● EXERCISE INPUTS
[Start of section]
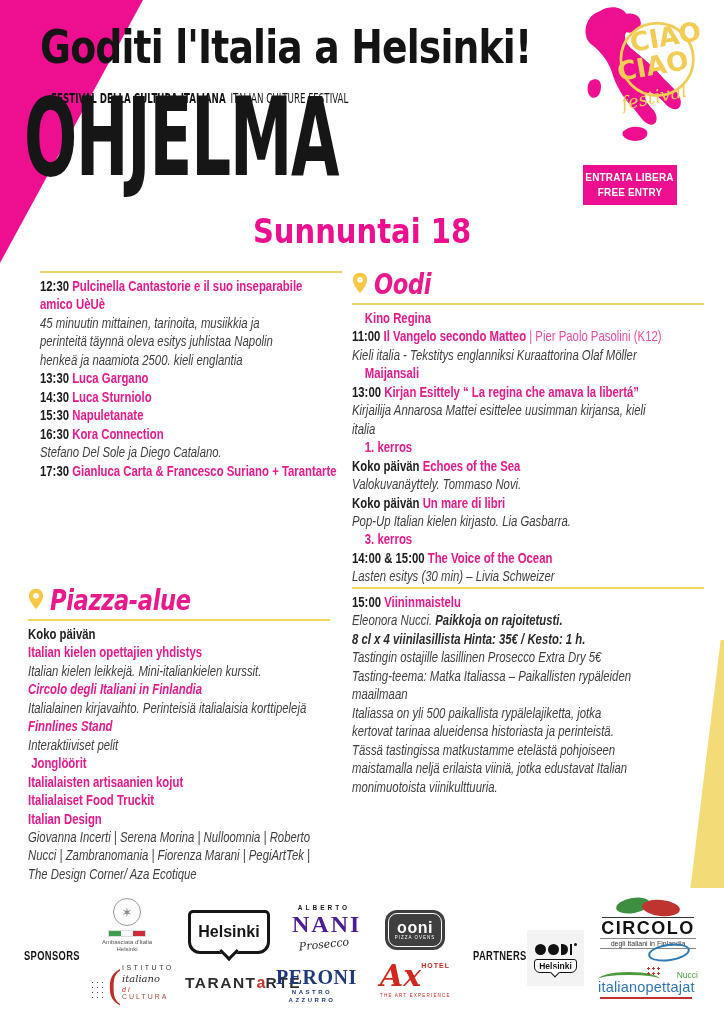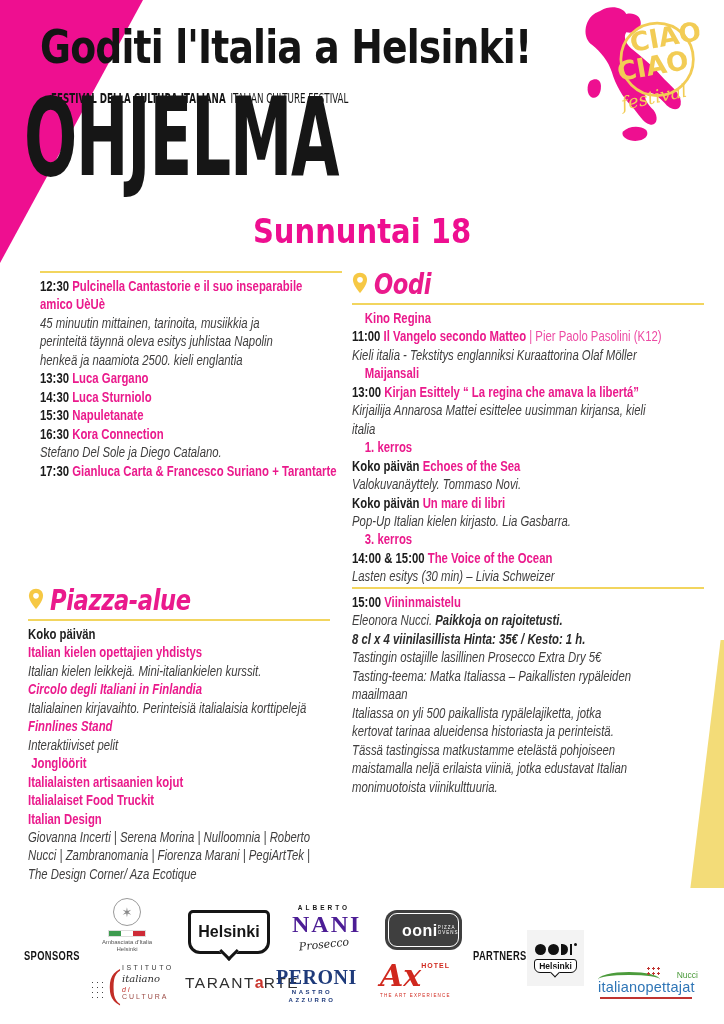--- a/index.html
+++ b/index.html
@@ -178,6 +178,10 @@
     <text class="ciao-script" x="62" y="116" transform="rotate(-12 62 116)">festival</text>
   </svg>
 
+  <div class="entry-badge">
+    <span>ENTRATA LIBERA</span>
+    <span>FREE ENTRY</span>
+  </div>
 
   <div class="day-heading">Sunnuntai 18</div>
 

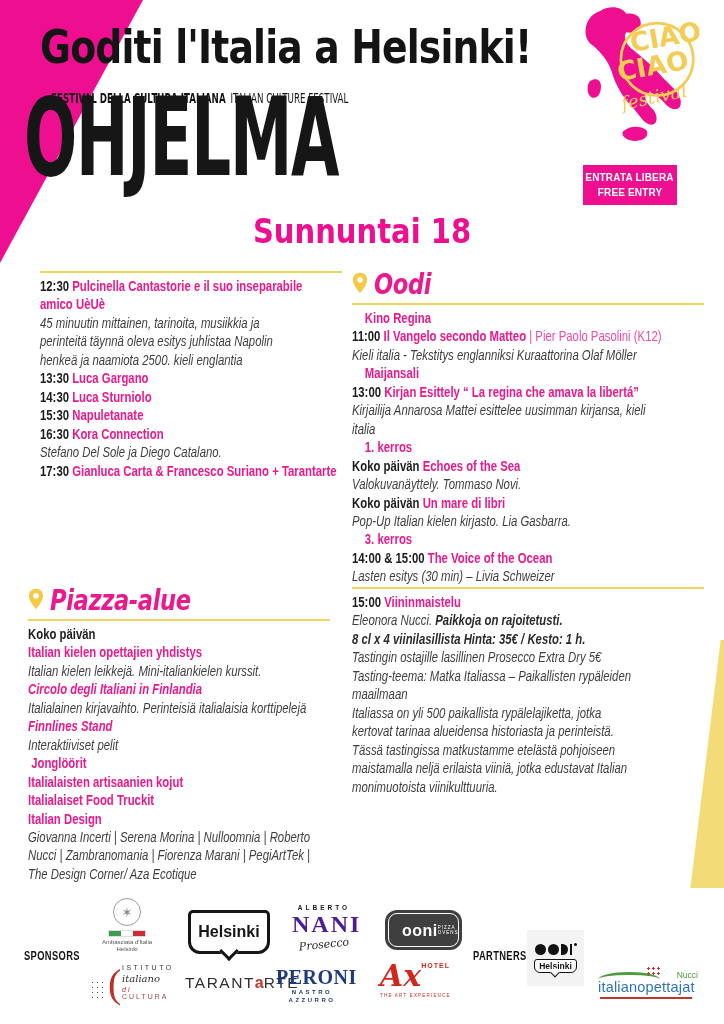--- a/index.html
+++ b/index.html
@@ -86,7 +86,7 @@
                transform:rotate(-6deg);}
 
   .ooni-badge{left:385px;top:910px;width:60px;height:40px;background:#3F3F3F;border-radius:12px;
-              display:flex;flex-direction:row;align-items:center;justify-content:center;padding-left:17px;}
+              display:flex;flex-direction:column;align-items:center;justify-content:center;}
   .ooni-badge:before{content:"";position:absolute;inset:3px;border:1.5px solid #fff;border-radius:9px;}
   .ooni-name{color:#fff;font-size:16px;font-weight:700;line-height:15px;letter-spacing:.5px;}
   .ooni-sub{color:#fff;font-size:4.5px;letter-spacing:1px;}

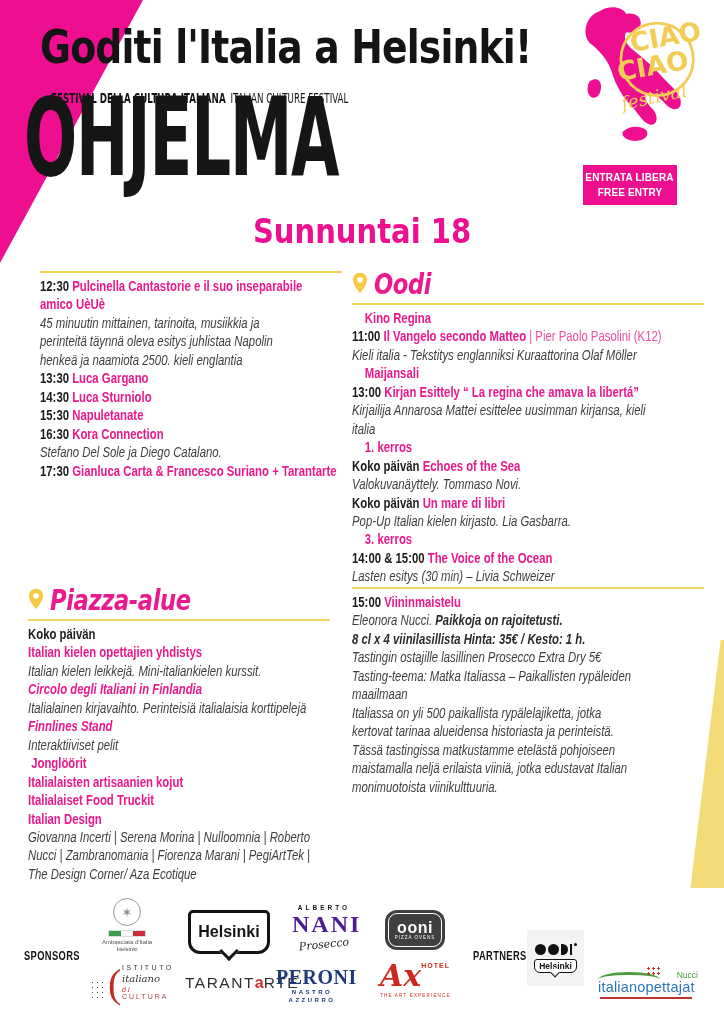--- a/index.html
+++ b/index.html
@@ -347,6 +347,16 @@
     </div>
   </div>
 
+  <div class="logo circolo">
+    <div class="cir-blobs">
+        <i class="cb-g"></i>
+        <i class="cb-r"></i>
+        <i class="cb-line"></i>
+      </div>
+    <span class="cir-name">CIRCOLO</span>
+    <span class="cir-sub">degli Italiani in Finlandia</span>
+    <i class="cir-swirl"></i>
+  </div>
 
   <div class="logo sio">
     <i class="sio-arc"></i>

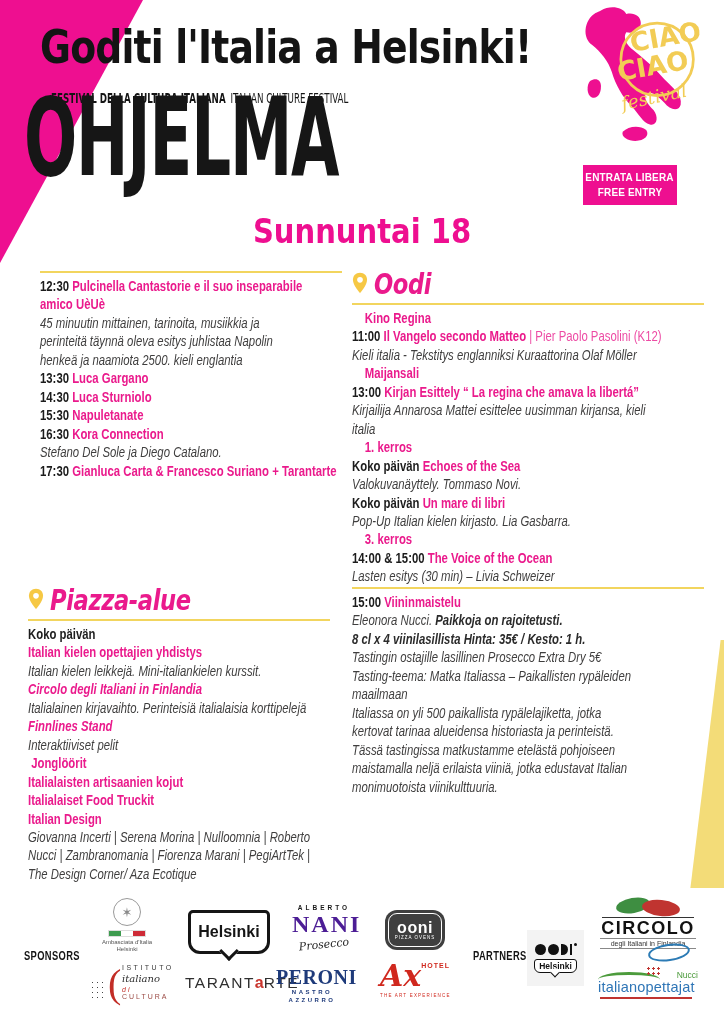--- a/index.html
+++ b/index.html
@@ -105,7 +105,7 @@
 
   .tarant{left:185px;top:974px;width:100px;white-space:nowrap;}
   .tarant span{display:inline;}
-  .t-pre,.t-post{font-size:15.5px;letter-spacing:1.5px;color:#2f2f2f;font-weight:400;}
+  .t-pre,.t-post{font-size:15.5px;letter-spacing:1.5px;color:#2f2f2f;font-weight:700;}
   .t-a{font-size:16px;font-weight:700;color:#C9342C;}
 
   .peroni{left:276px;top:966px;width:72px;text-align:center;}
[End of section]
● TASK DETAILS
The response must give every line from the material above that holds the string "post".

● COMPLETED TASK
-  .t-pre,.t-post{font-size:15.5px;letter-spacing:1.5px;color:#2f2f2f;font-weight:400;}
+  .t-pre,.t-post{font-size:15.5px;letter-spacing:1.5px;color:#2f2f2f;font-weight:700;}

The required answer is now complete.